Thankfully, President Donald Trump appears to sense the nation drifting away from the American creed. The Trump administration announced in November that the State Department’s national human rights reports will evaluate only those rights “given to us by God, our [C]reator.” This builds on the first Trump administration’s report from the Commission on Unalienable Rights and echoes Vice President J.D. Vance’s warning at the Munich Security Conference about “the retreat of Europe from some of its most fundamental values,” particularly the “backslide away from conscience rights” and free speech. Europe promptly verified Vance’s concerns by prosecuting pro-life advocates for “conducting a silent vigil” and convicting more than 1,000 British citizens over social media statements. Police in England and Wales make 30 arrests a day, or more than 12,000 arrests a year, for posting online messages or other forms of communication that provoke the recipient’s “annoyance,” “inconvenience,” or “anxiety,” according to The Times of London.The uptick in thoughtcrime prosecutions as the number of violent or sexual crimes successfully closed declines shows that new ideas, such as the freedom from “annoyance,” have displaced the right to life, liberty, and the pursuit of happiness. 

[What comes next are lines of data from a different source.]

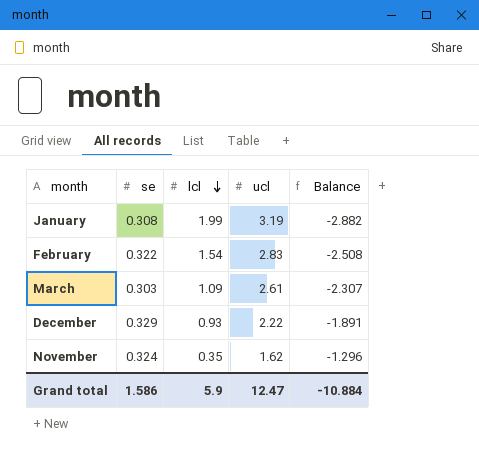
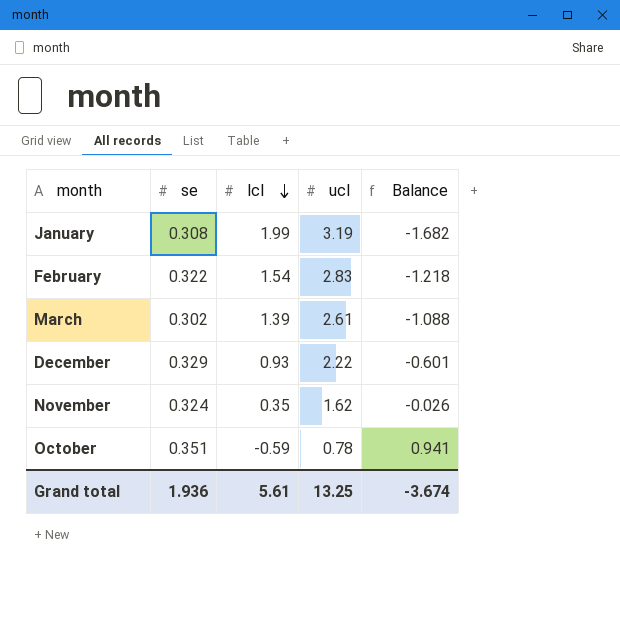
column Balance | formula: [se] - [ucl] -> [se] - [lcl]
March | se: 0.303 -> 0.302
March | lcl: 1.09 -> 1.39
row October: none -> 0.351 | -0.59 | 0.78 | 0.941
Grand total | se: 1.586 -> 1.936
Grand total | lcl: 5.9 -> 5.61
Grand total | ucl: 12.47 -> 13.25
Grand total | Balance: -10.884 -> -3.674

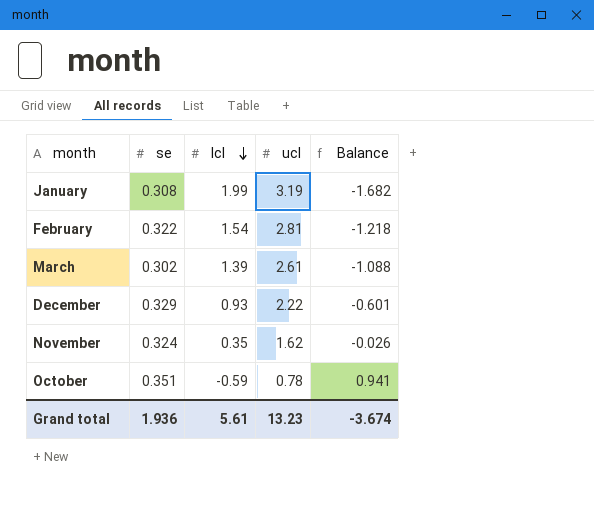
February | ucl: 2.83 -> 2.81
Grand total | ucl: 13.25 -> 13.23

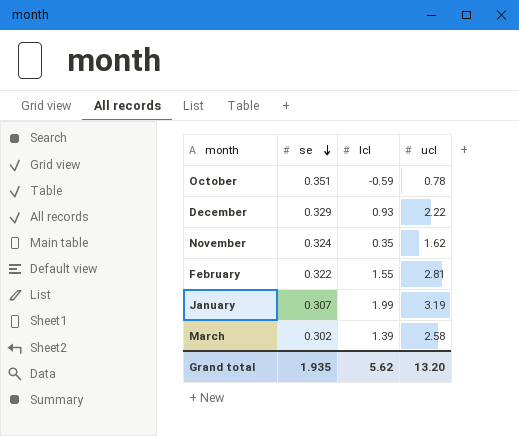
row order: lcl descending -> se descending
column Balance | formula: [se] - [lcl] -> none
February | lcl: 1.54 -> 1.55
January | se: 0.308 -> 0.307
March | ucl: 2.61 -> 2.58
Grand total | se: 1.936 -> 1.935
Grand total | lcl: 5.61 -> 5.62
Grand total | ucl: 13.23 -> 13.20

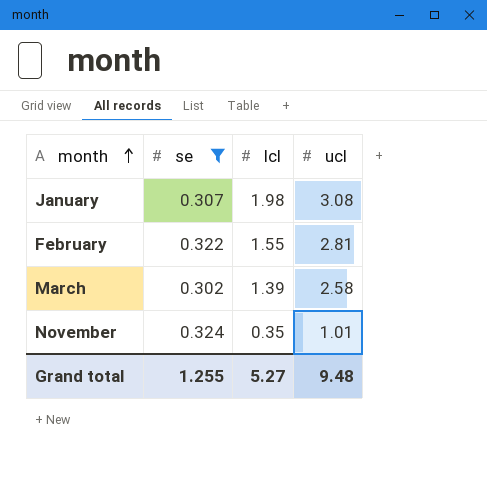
filter: none -> se <= 0.324
row order: se descending -> month ascending
January | lcl: 1.99 -> 1.98
January | ucl: 3.19 -> 3.08
November | ucl: 1.62 -> 1.01
Grand total | se: 1.935 -> 1.255
Grand total | lcl: 5.62 -> 5.27
Grand total | ucl: 13.20 -> 9.48

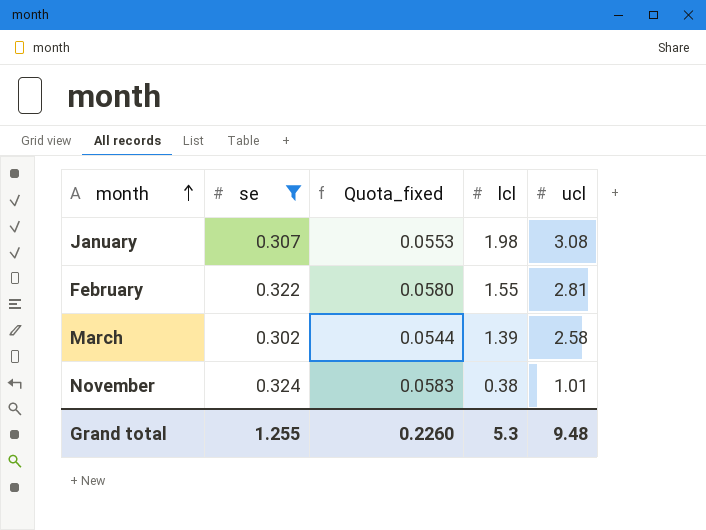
column Quota_fixed | formula: none -> [se] * 0.18
November | lcl: 0.35 -> 0.38
Grand total | lcl: 5.27 -> 5.3

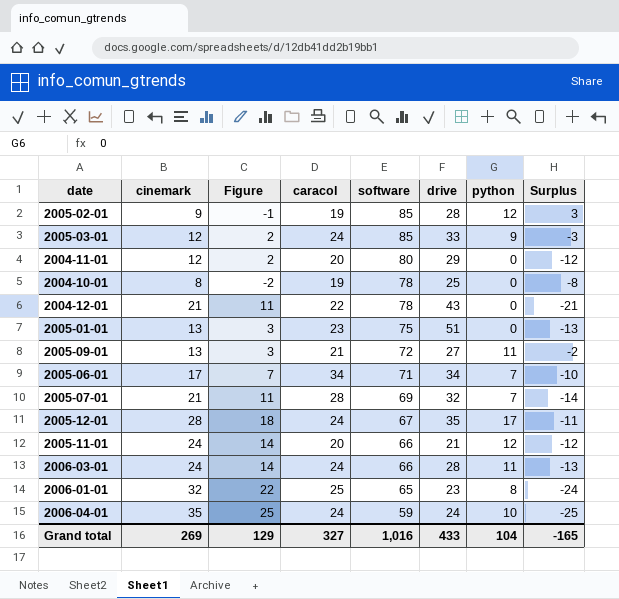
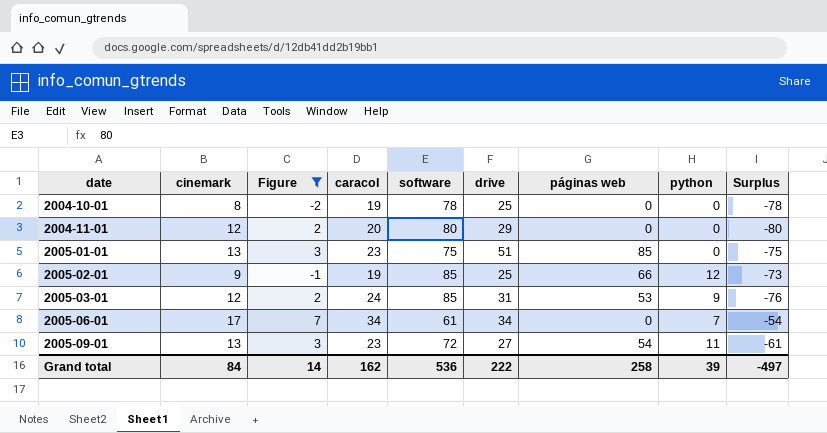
filter: none -> Figure <= 7
row order: software descending -> date ascending
column páginas web | position: none -> 7
column Surplus | formula: [python] - [cinemark] -> [python] - [software]
2005-02-01 | drive: 28 -> 25
2005-03-01 | drive: 33 -> 31
2005-06-01 | software: 71 -> 61
2005-09-01 | caracol: 21 -> 23
Grand total | cinemark: 269 -> 84
Grand total | Figure: 129 -> 14
Grand total | caracol: 327 -> 162
Grand total | software: 1,016 -> 536
Grand total | drive: 433 -> 222
Grand total | python: 104 -> 39
Grand total | Surplus: -165 -> -497

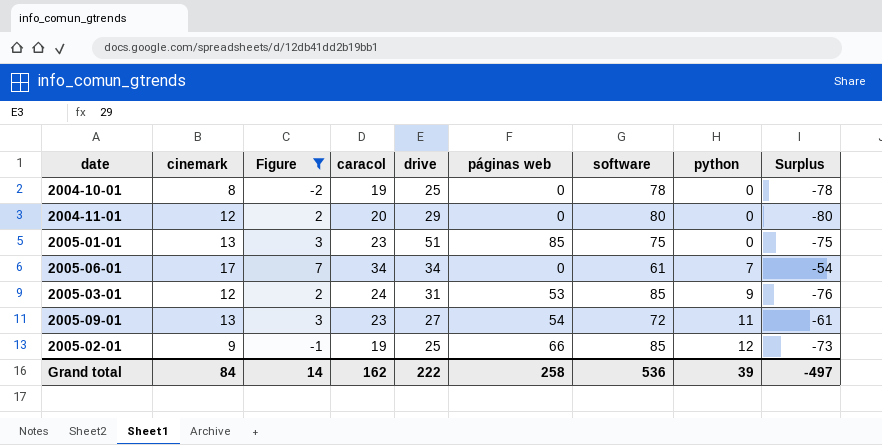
row order: date ascending -> python ascending
column software | position: 5 -> 7

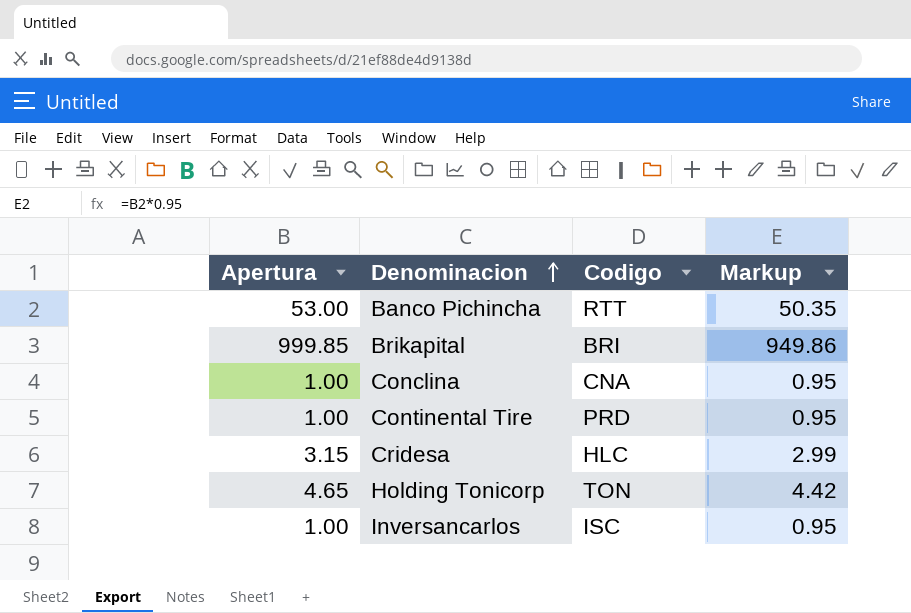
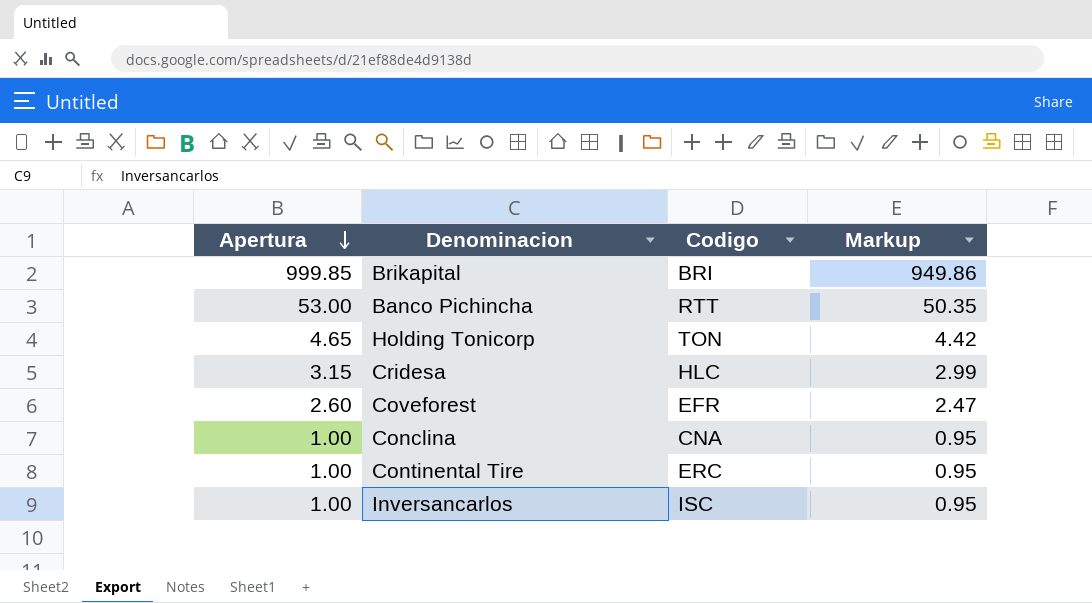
row order: Denominacion ascending -> Apertura descending
row Coveforest: none -> 2.60 | EFR | 2.47
Continental Tire | Codigo: PRD -> ERC

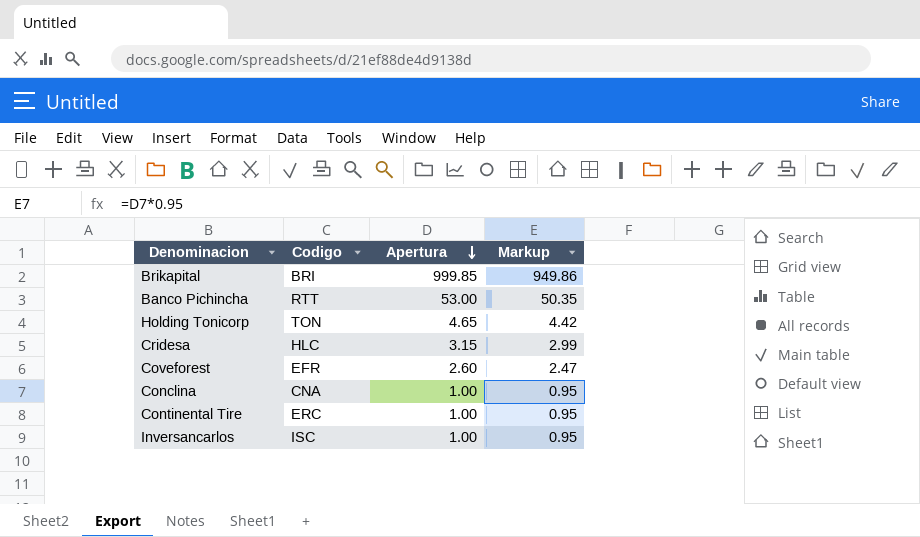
column Apertura | position: 1 -> 3

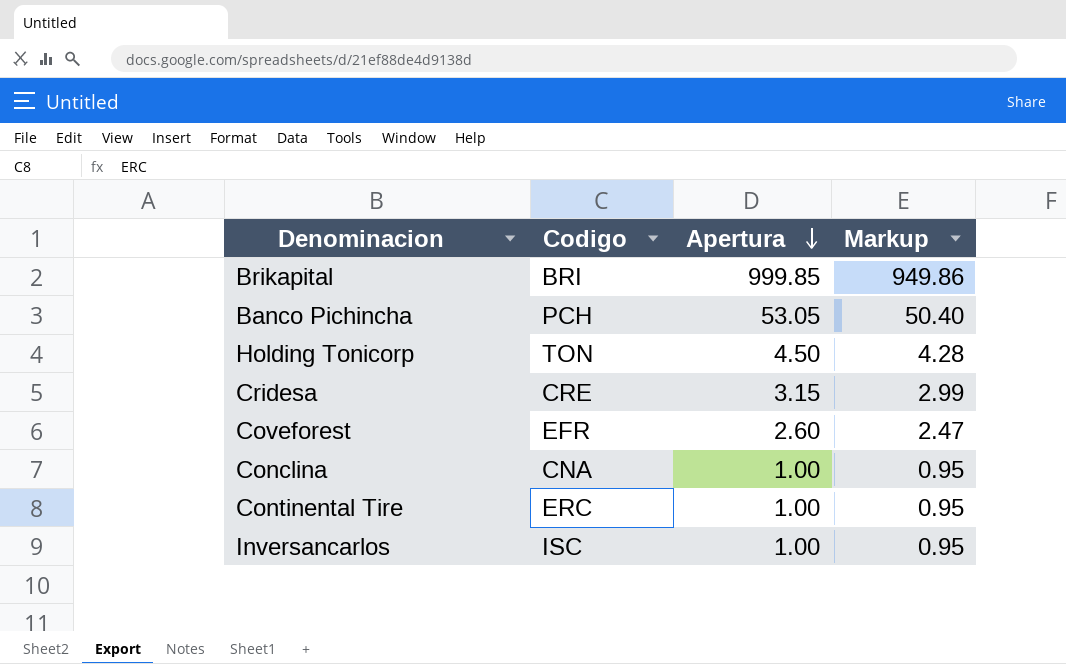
Banco Pichincha | Codigo: RTT -> PCH
Banco Pichincha | Apertura: 53.00 -> 53.05
Banco Pichincha | Markup: 50.35 -> 50.40
Holding Tonicorp | Apertura: 4.65 -> 4.50
Holding Tonicorp | Markup: 4.42 -> 4.28
Cridesa | Codigo: HLC -> CRE

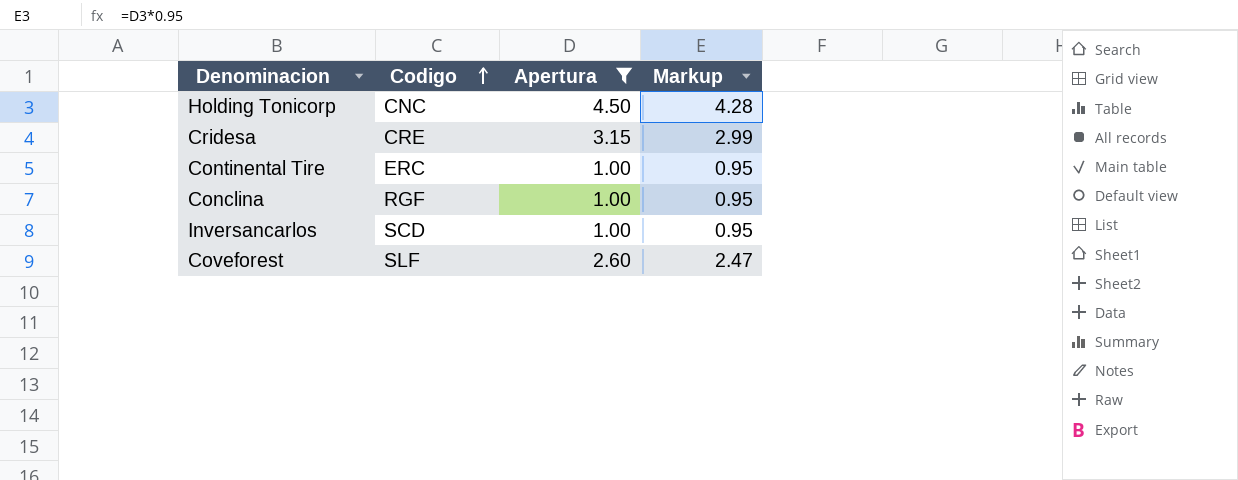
filter: none -> Apertura <= 4.50
row order: Apertura descending -> Codigo ascending
Holding Tonicorp | Codigo: TON -> CNC
Conclina | Codigo: CNA -> RGF
Inversancarlos | Codigo: ISC -> SCD
Coveforest | Codigo: EFR -> SLF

Rights inflation seeks to rest the republic on the silt of economic interventionism and identity politics. Both dissolve the average person’s capacity to exercise the freedoms long recognized by Western civilization: the right to speak one’s mind freely, to practice one’s religion, to acquire and dispose of property reasonably freely.

Unless America gets its house in order by respecting its citizens’ unalienable rights, the day may come when its citizens recount how “the rain descended, and the floods came, and the winds blew, and beat upon that house; and it fell,” says the Bible. “And great was the fall of it.”